The author of one of the third-party tools says that JSON output is
the natural evolution of the Unix philosophy and should be done
natively for all tools[4].
## Current behaviour
Git log can output human-readable output in several ways. However,
outputting in JSON requires third-party tools or hacking pretty
output.
## Proposed enhancement
Add a –pretty=json flag to output logs in JSON format.
## Alternatives
### Why natively?
The `jc` command parses git log output to convert to JSON[3]. However,
it post processes and has some difficulty with time zones in dates.
Also, the author considers it to be a stopgap until Unix tools can be
adopted to output JSON natively[4], which is what I'm proposing.

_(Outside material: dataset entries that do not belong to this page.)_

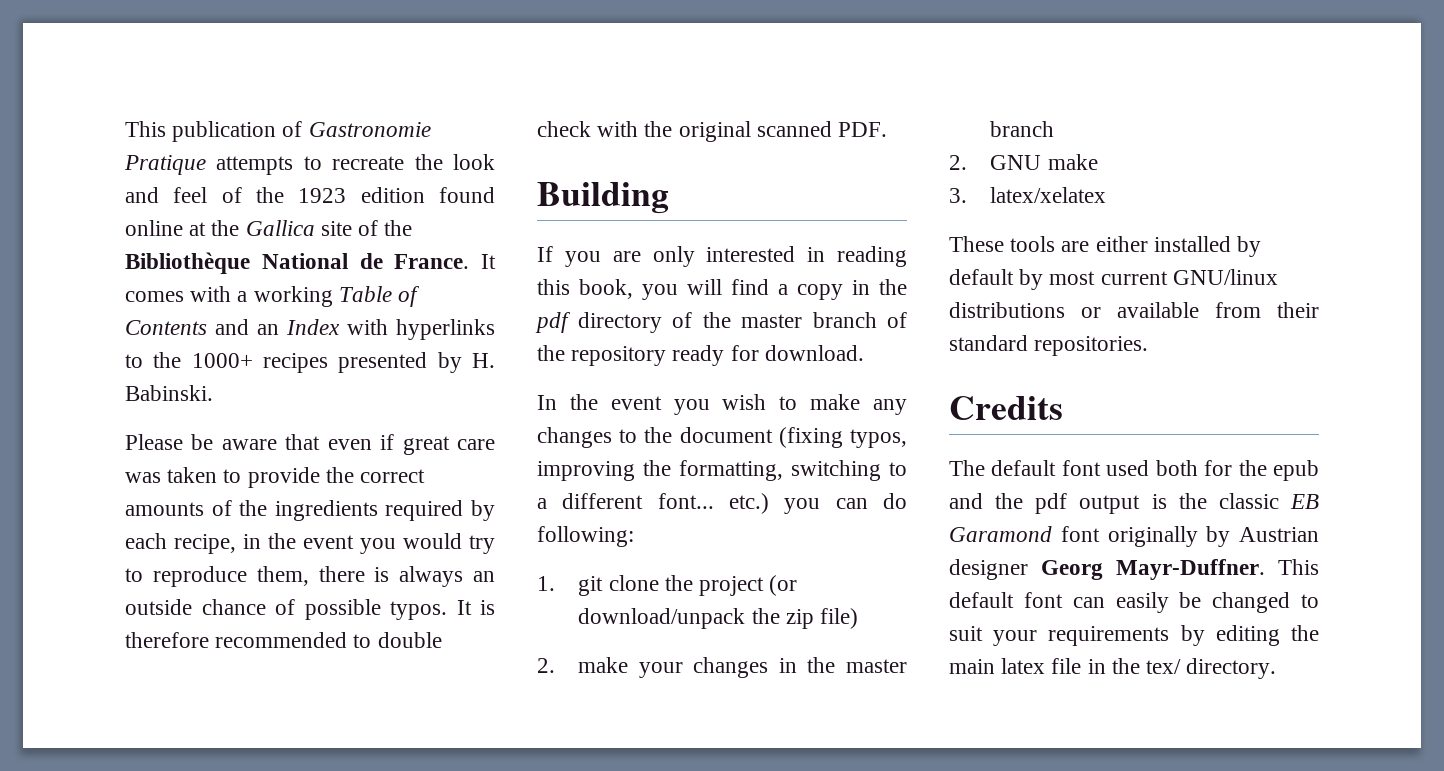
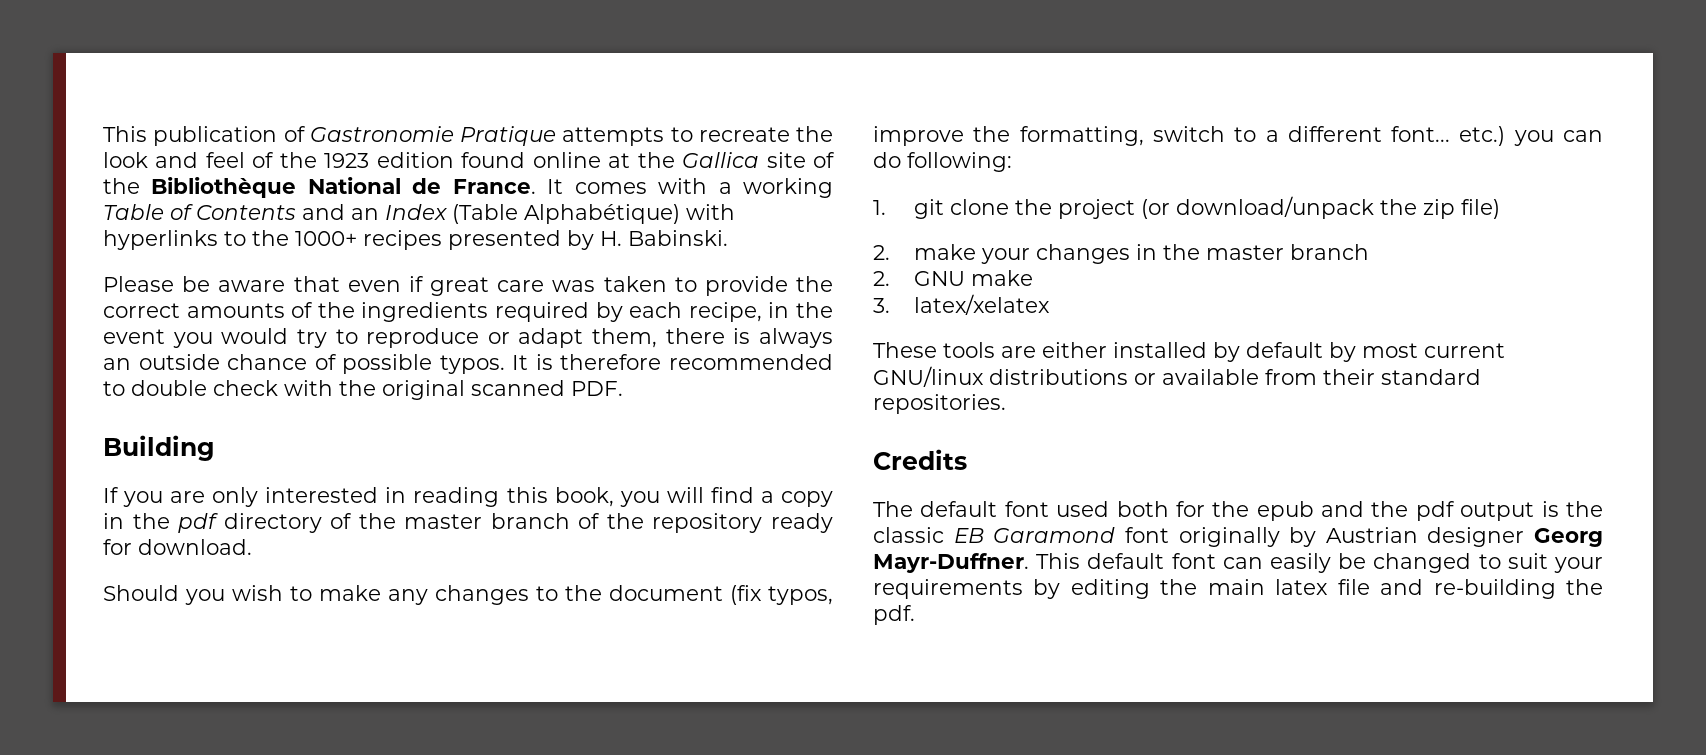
(340, 327) none -> [452,204,680,224] (Table Alphabétique)
(247, 576) none -> [487,328,584,348] or adapt
[537,394,662,410] In the event -> [103,585,179,601] Should
[778,427,907,448] [537,461,635,481] (fixing typos, improving -> [730,585,833,605] [873,126,964,146] (fix typos, improve
[791,460,881,481] switching -> [1152,126,1225,142] switch
[1087,658,1277,679] in the tex/ directory. -> [1380,579,1603,599] [873,605,915,625] and re-building the pdf.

In a TIL post[2], Simon Willison showcases a method using pretty
output with nulls piped to jq. This method uses the pretty command to
get delimited output. However, this script doesn't handle all the
output from git log.
Tools like git-log2json[1] parse git output post-hoc, rather than
producing structured output from git.
Providing git log in JSON format will allow us to go to the source,
where we have the log output in machine readable form, and output
directly in machine readable form directly, without going through an
intermediate format
### Why JSON?
JSON is a sufficient and popular output format. It is sufficient in
that it can represent all the fields of git log in a way that allows
for special characters like quotes, newlines, and control characters.
It is also popular. Every language has libraries to parse JSON,
including the command-line utility jq, which can read and mutate JSON.
## Use cases
The JSON can be used by tools or piped into jq to extract and
manipulate the data. Scripts can be written to work with the JSON
output.
## Design outline
* Add a `PRETTY_JSON` constant.
* Create a pretty-json.c file to output JSON log information
* Modify pretty.c to call pretty-json to output JSON when the flag is set.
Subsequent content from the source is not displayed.